### Problem details
The answer must be an exact copy of the lines from the one containing "shipping: 21.30 -> 21.50" through the end of the records, with the pictures left out.

======== Supplied information

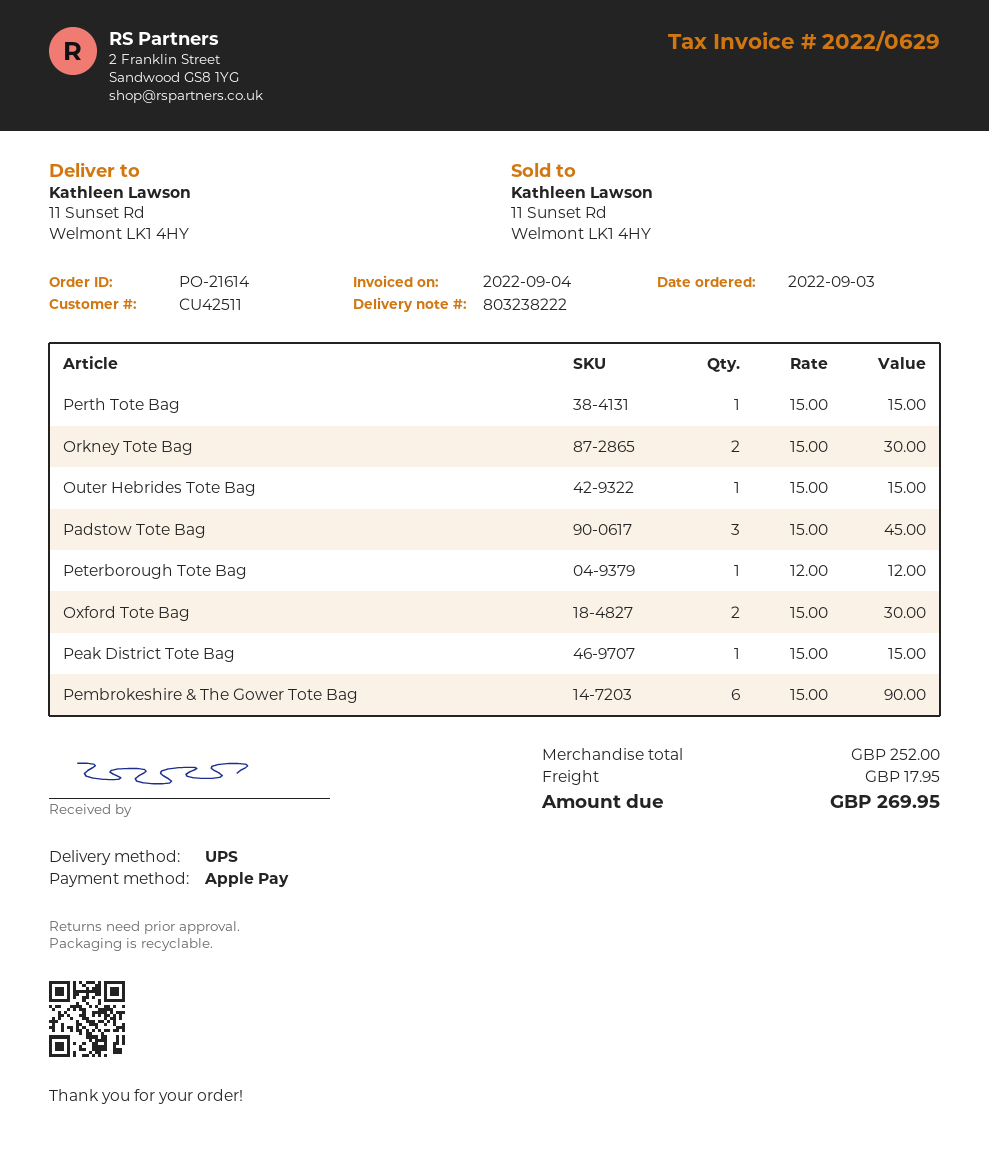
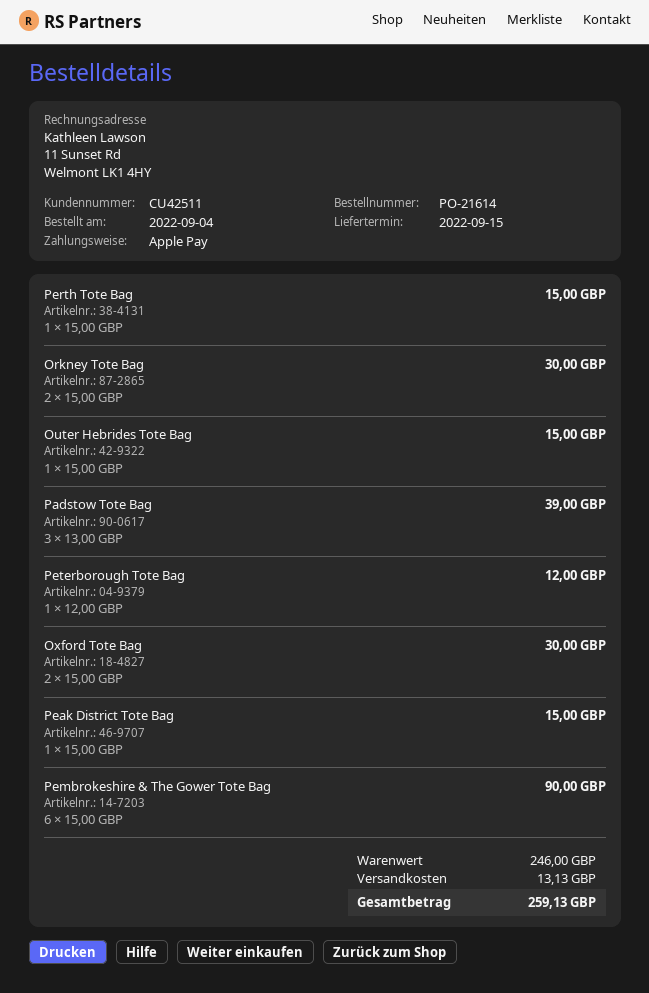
order date: 2022-09-03 -> 2022-09-04
Padstow Tote Bag: 3 x 15.00 = 45.00 -> 3 x 13.00 = 39.00
subtotal: 252.00 -> 246.00
shipping: 17.95 -> 13.13
total: 269.95 -> 259.13

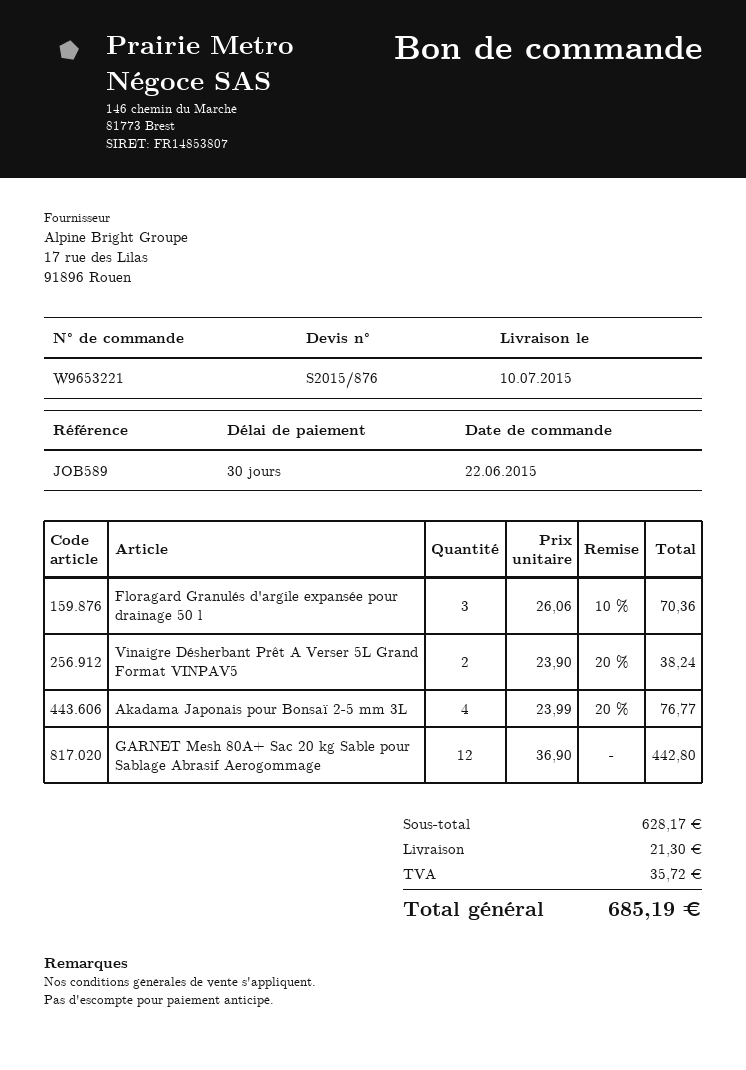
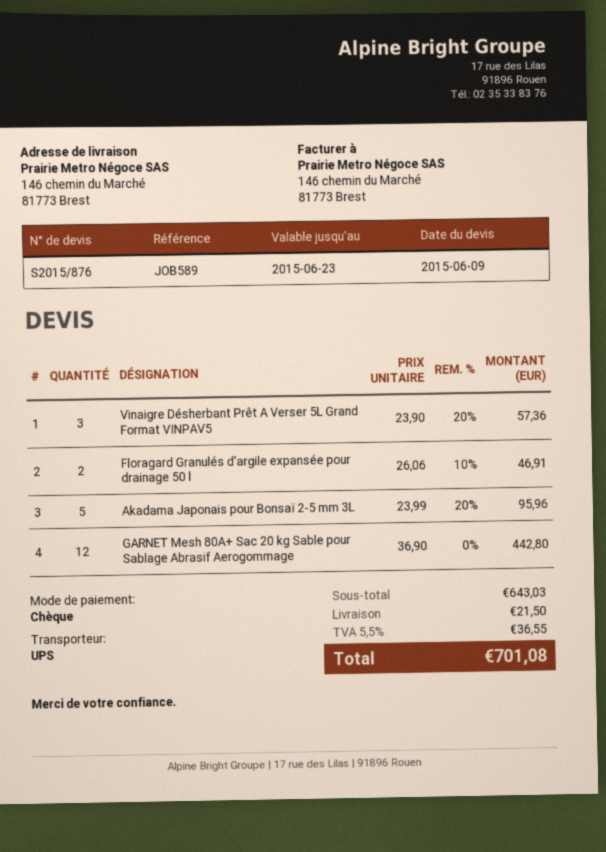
Floragard Granulés d'argile expansée pour drainage 50 l: 3 x 26.06 - 10% = 70.36 -> 2 x 26.06 - 10% = 46.91
Vinaigre Désherbant Prêt A Verser 5L Grand Format VINPAV5: 2 x 23.90 - 20% = 38.24 -> 3 x 23.90 - 20% = 57.36
Akadama Japonais pour Bonsaï 2-5 mm 3L: 4 x 23.99 - 20% = 76.77 -> 5 x 23.99 - 20% = 95.96
subtotal: 628.17 -> 643.03
shipping: 21.30 -> 21.50
tax: 35.72 -> 36.55
total: 685.19 -> 701.08

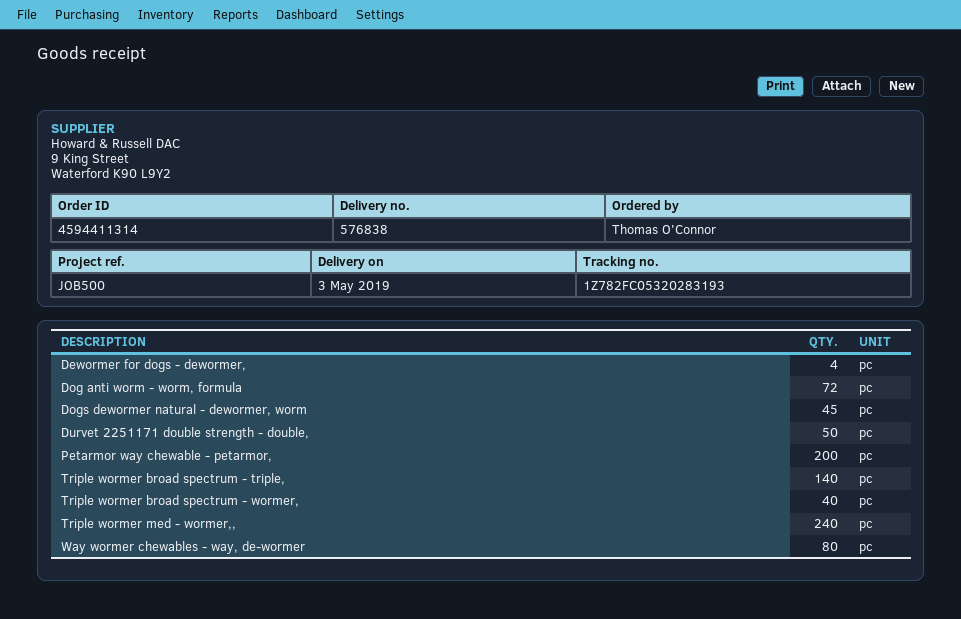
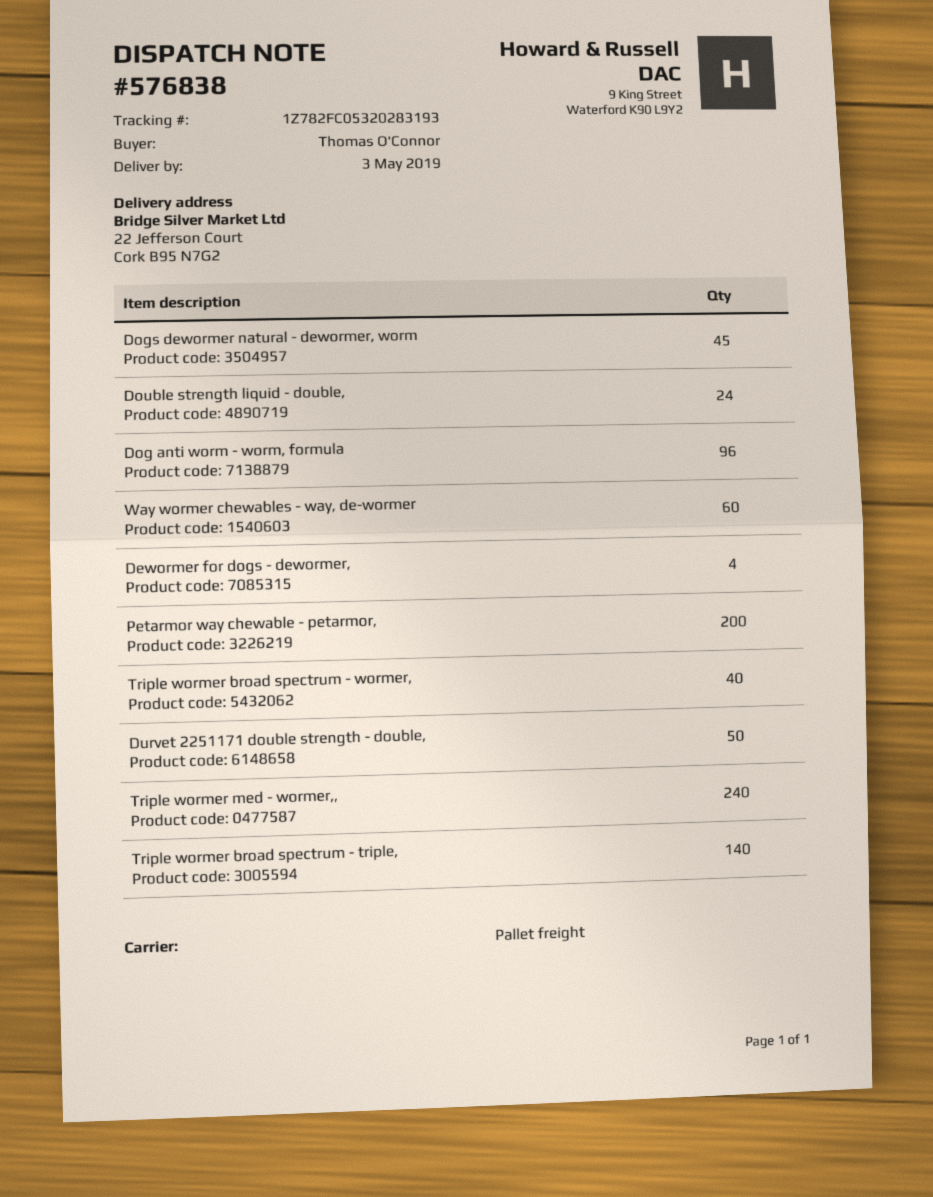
Dog anti worm - worm, formula: 72 -> 96
Way wormer chewables - way, de-wormer: 80 -> 60
Double strength liquid - double,: none -> 24

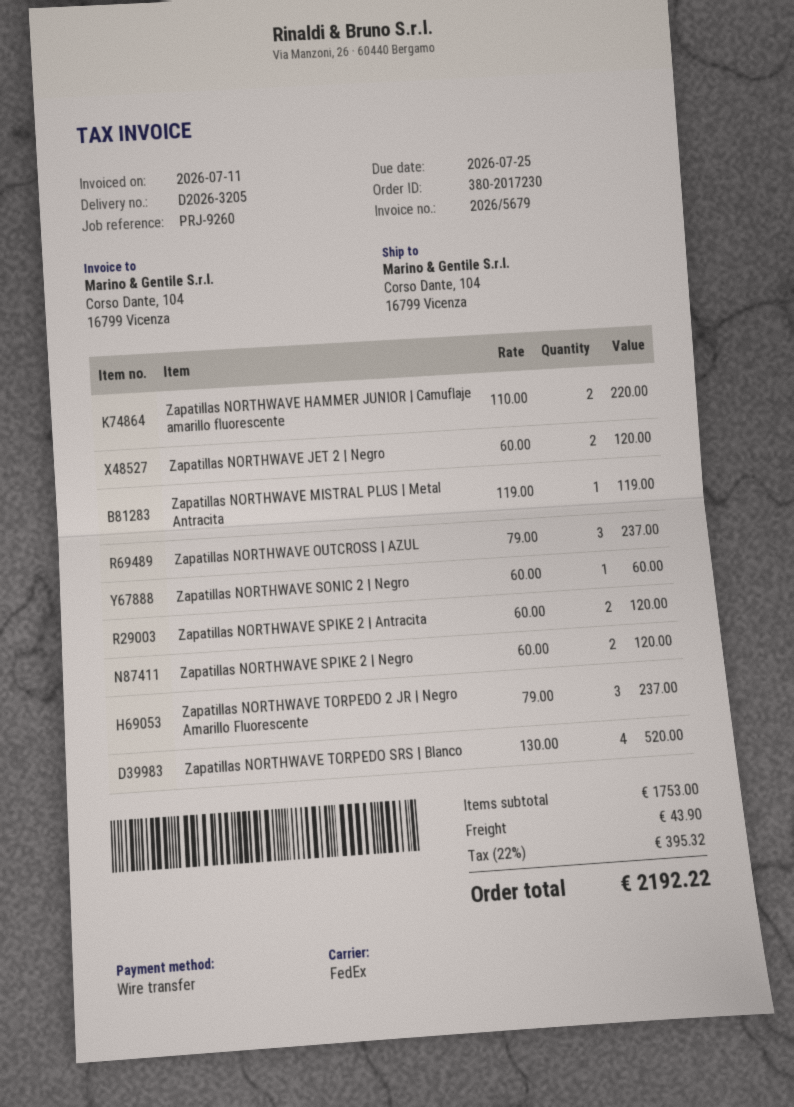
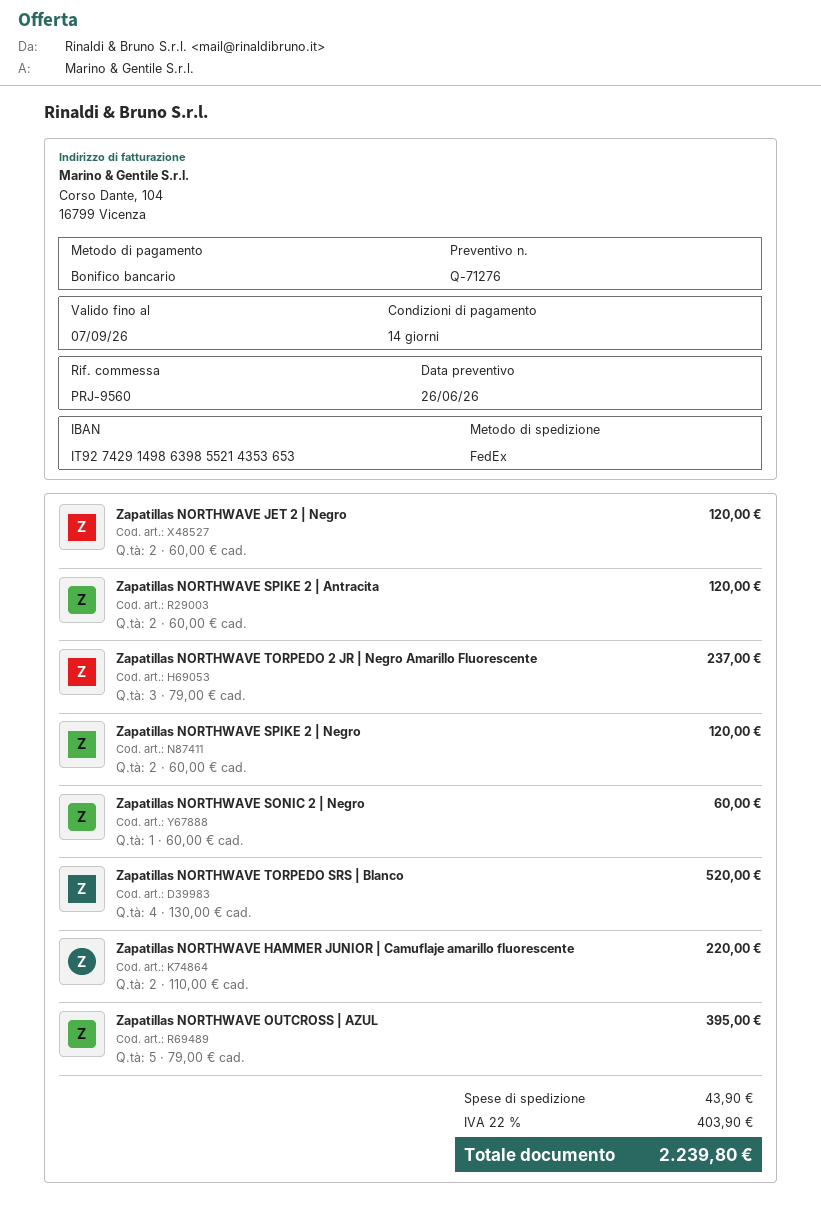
reference: PRJ-9260 -> PRJ-9560
Zapatillas NORTHWAVE MISTRAL PLUS | Metal Antracita: 1 x 119.00 = 119.00 -> none
Zapatillas NORTHWAVE OUTCROSS | AZUL: 3 x 79.00 = 237.00 -> 5 x 79.00 = 395.00
tax: 22% = 395.32 -> 22% = 403.90
total: 2192.22 -> 2239.80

================

### Solved problem
shipping: 21.30 -> 21.50
tax: 35.72 -> 36.55
total: 685.19 -> 701.08

Dog anti worm - worm, formula: 72 -> 96
Way wormer chewables - way, de-wormer: 80 -> 60
Double strength liquid - double,: none -> 24

reference: PRJ-9260 -> PRJ-9560
Zapatillas NORTHWAVE MISTRAL PLUS | Metal Antracita: 1 x 119.00 = 119.00 -> none
Zapatillas NORTHWAVE OUTCROSS | AZUL: 3 x 79.00 = 237.00 -> 5 x 79.00 = 395.00
tax: 22% = 395.32 -> 22% = 403.90
total: 2192.22 -> 2239.80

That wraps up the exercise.